Способ 1 - лук (вложенные туннели)
С OpenSSH 7.3 и позже:
Host webserverA
ProxyJump bastionA,bastionB
То же самое через командную строку:
$ ssh -J bastionA,bastionB webserverA
В качестве альтернативы (также с 7.3; не смешивайте это и выше):
Host webserverA
ProxyJump bastionB
Host bastionB
ProxyJump bastionA
В более старых версиях - в основном идентичные (но не копируются автоматически такие параметры, как ssh -v):
Host webserverA
ProxyCommand ssh bastionB -W %h:%p
Host bastionB
ProxyCommand ssh bastionA -W %h:%p
Этот метод инициирует все соединения локально, настраивая туннель ssh -W для каждого шага. Поэтому аутентификация происходит локально (ForwardAgent и GSSAPIDelegateCredentials не требуются), и ваш локальный файл .ssh/config применяется к каждому шагу. На стороне сервера требуется только базовая поддержка пересылки TCP, так же как и при использовании -W или -L .
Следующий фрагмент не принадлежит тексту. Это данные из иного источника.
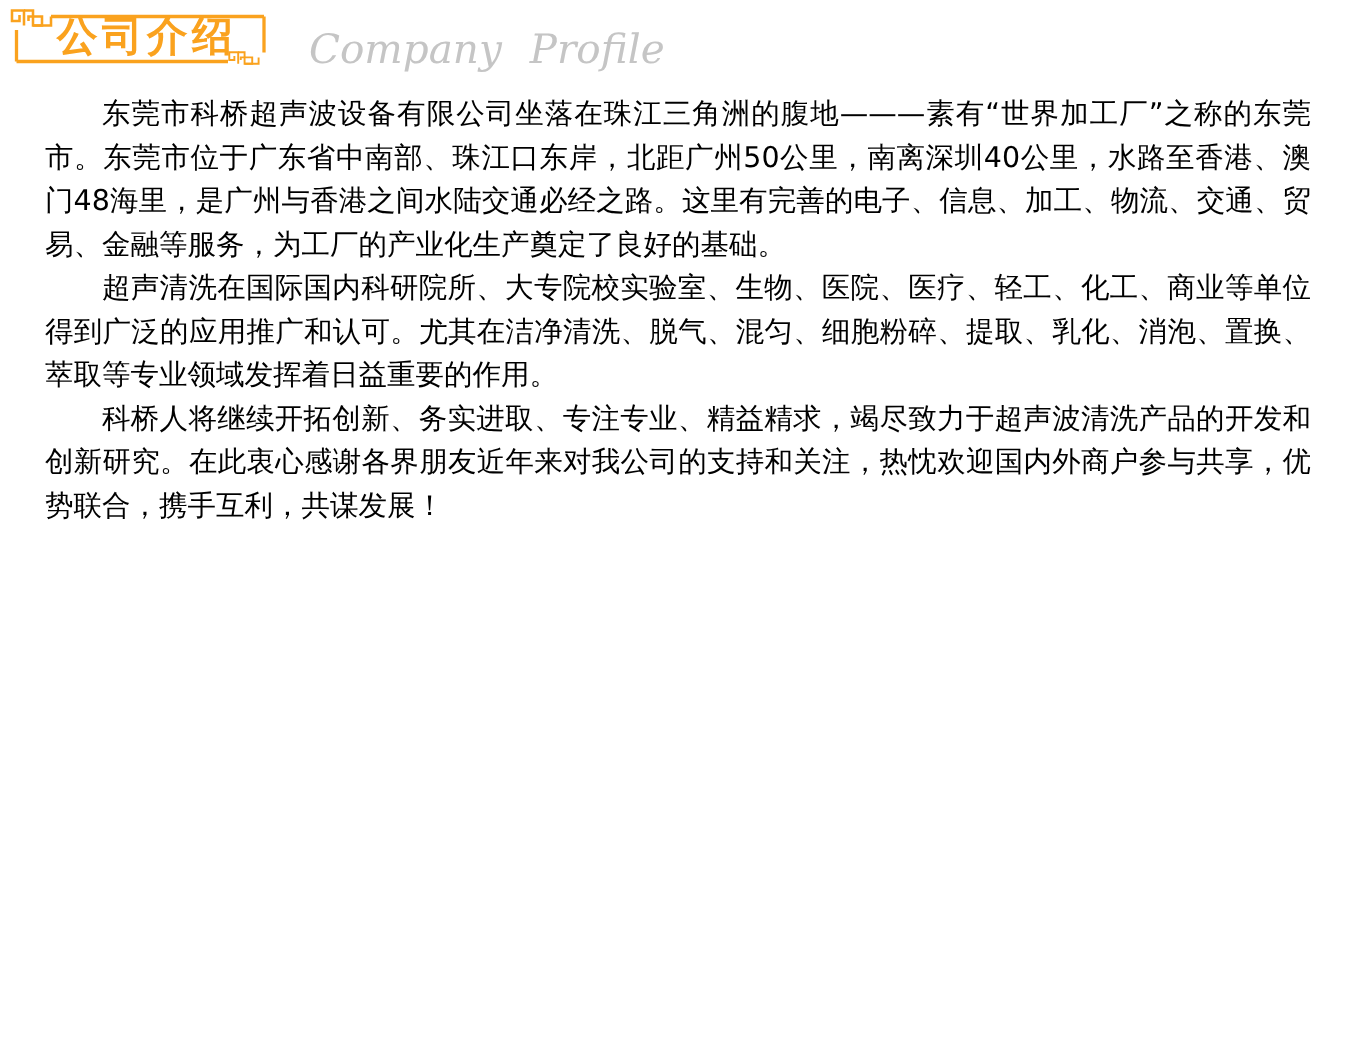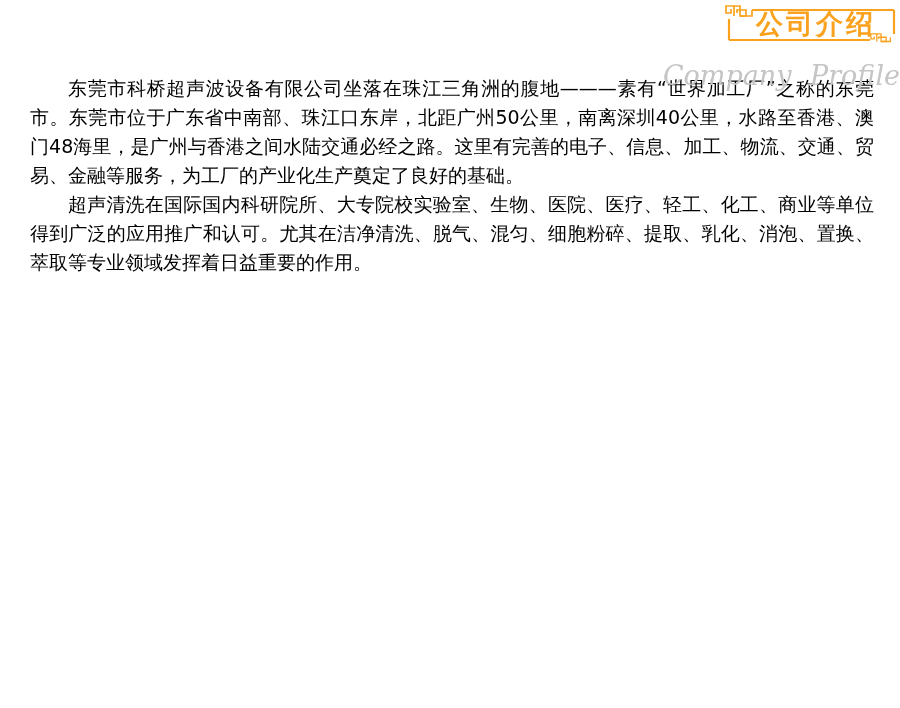--- a/index.html
+++ b/index.html
@@ -20,8 +20,7 @@
     height: 52px;
     margin: 4px 0 0 6px;
     display: flex;
-    align-items: flex-end;
-    flex-direction: column;
+    align-items: center;
   }
   .badge {
     position: relative;

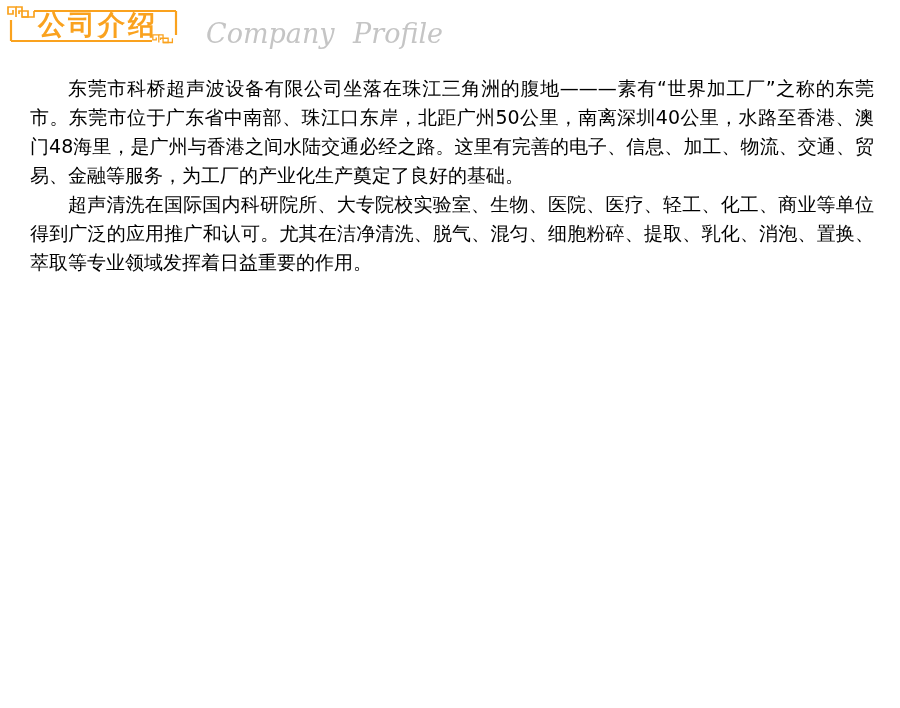--- a/index.html
+++ b/index.html
@@ -57,7 +57,7 @@
     white-space: nowrap;
   }
   .content {
-    margin: 18px 26px 0 30px;
+    margin: 6px 26px 0 30px;
     font-size: 19px;
     line-height: 29px;
     color: #000000;

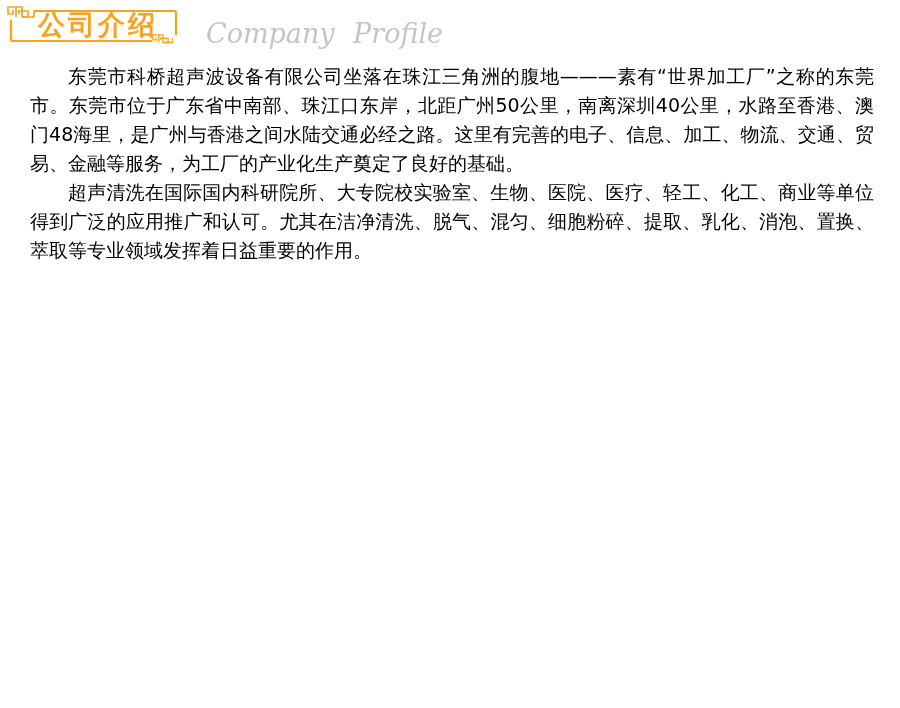--- a/index.html
+++ b/index.html
@@ -104,6 +104,7 @@
   <main class="content">
     <p>东莞市科桥超声波设备有限公司坐落在珠江三角洲的腹地———素有“世界加工厂”之称的东莞市。东莞市位于广东省中南部、珠江口东岸，北距广州50公里，南离深圳40公里，水路至香港、澳门48海里，是广州与香港之间水陆交通必经之路。这里有完善的电子、信息、加工、物流、交通、贸易、金融等服务，为工厂的产业化生产奠定了良好的基础。</p>
     <p>超声清洗在国际国内科研院所、大专院校实验室、生物、医院、医疗、轻工、化工、商业等单位得到广泛的应用推广和认可。尤其在洁净清洗、脱气、混匀、细胞粉碎、提取、乳化、消泡、置换、萃取等专业领域发挥着日益重要的作用。</p>
+    <p>科桥人将继续开拓创新、务实进取、专注专业、精益精求，竭尽致力于超声波清洗产品的开发和创新研究。在此衷心感谢各界朋友近年来对我公司的支持和关注，热忱欢迎国内外商户参与共享，优势联合，携手互利，共谋发展！</p>
   </main>
 
 </div>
Тем не менее, каждый уровень добавляет дополнительные издержки, так как он в конечном итоге несет SSH в SSH в SSH в SSH.
Обратите внимание, что каждый хост, кроме самого внешнего, перечисляет ProxyCommand через сервер непосредственно перед ним. Если бы у вас было 3 сервера, вы бы использовали [webserverA через bastionC], [bastionC через bastionB] и [bastionB через bastionA].
Способ 2 - прыжок за прыжком
Host webserverA
ProxyCommand ssh bastionA -A ssh bastionB -W %h:%p
Этот метод инициирует переход подключений за прыжком, запуская ssh на каждом прыжке для подключения к следующему. Следовательно, ssh-agent и ForwardAgent должны быть включены (или GSSAPIDelegateCredentials если вы используете Kerberos); любые другие специальные настройки .ssh/config должны быть скопированы на все хосты бастиона.
С другой стороны, он требует меньших издержек протокола (максимум два уровня на каждом шаге).
(Изменить: добавлен -A всегда запрашивать переадресацию агента.)